*RECORDS FOR THIS EXERCISE*:
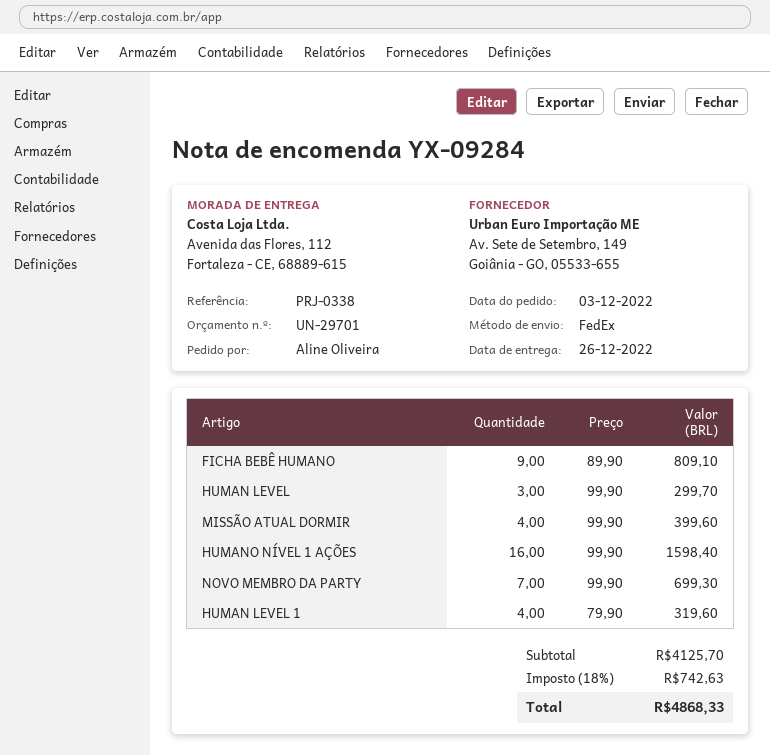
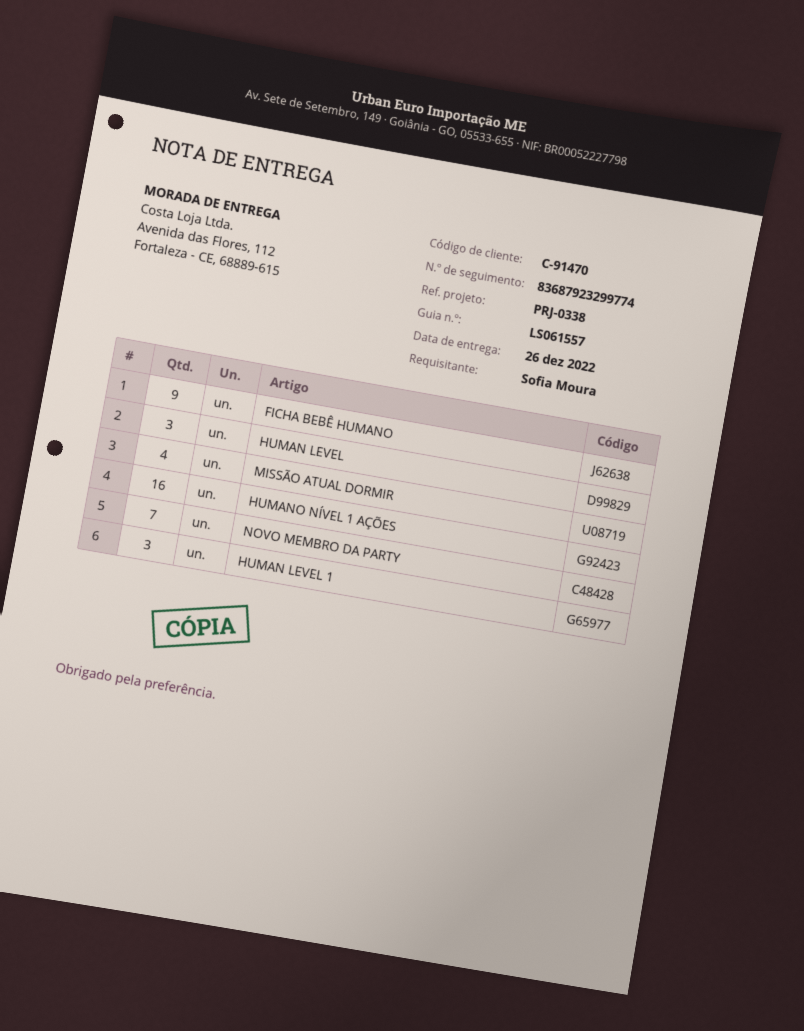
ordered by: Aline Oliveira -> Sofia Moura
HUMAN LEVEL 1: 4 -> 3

---

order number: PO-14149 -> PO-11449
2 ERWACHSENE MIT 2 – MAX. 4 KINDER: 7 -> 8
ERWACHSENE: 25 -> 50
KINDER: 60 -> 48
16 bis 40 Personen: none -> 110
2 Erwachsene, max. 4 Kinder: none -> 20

--

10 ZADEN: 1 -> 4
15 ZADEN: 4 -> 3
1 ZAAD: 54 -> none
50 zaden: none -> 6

*THE TASK*: All lines above from the one containing "ordered by: Aline Oliveira -> Sofia Moura" to the one containing "HUMAN LEVEL 1: 4 -> 3" must be repeated exactly, both lines included, and no others.

*ANSWER SECTION*:
ordered by: Aline Oliveira -> Sofia Moura
HUMAN LEVEL 1: 4 -> 3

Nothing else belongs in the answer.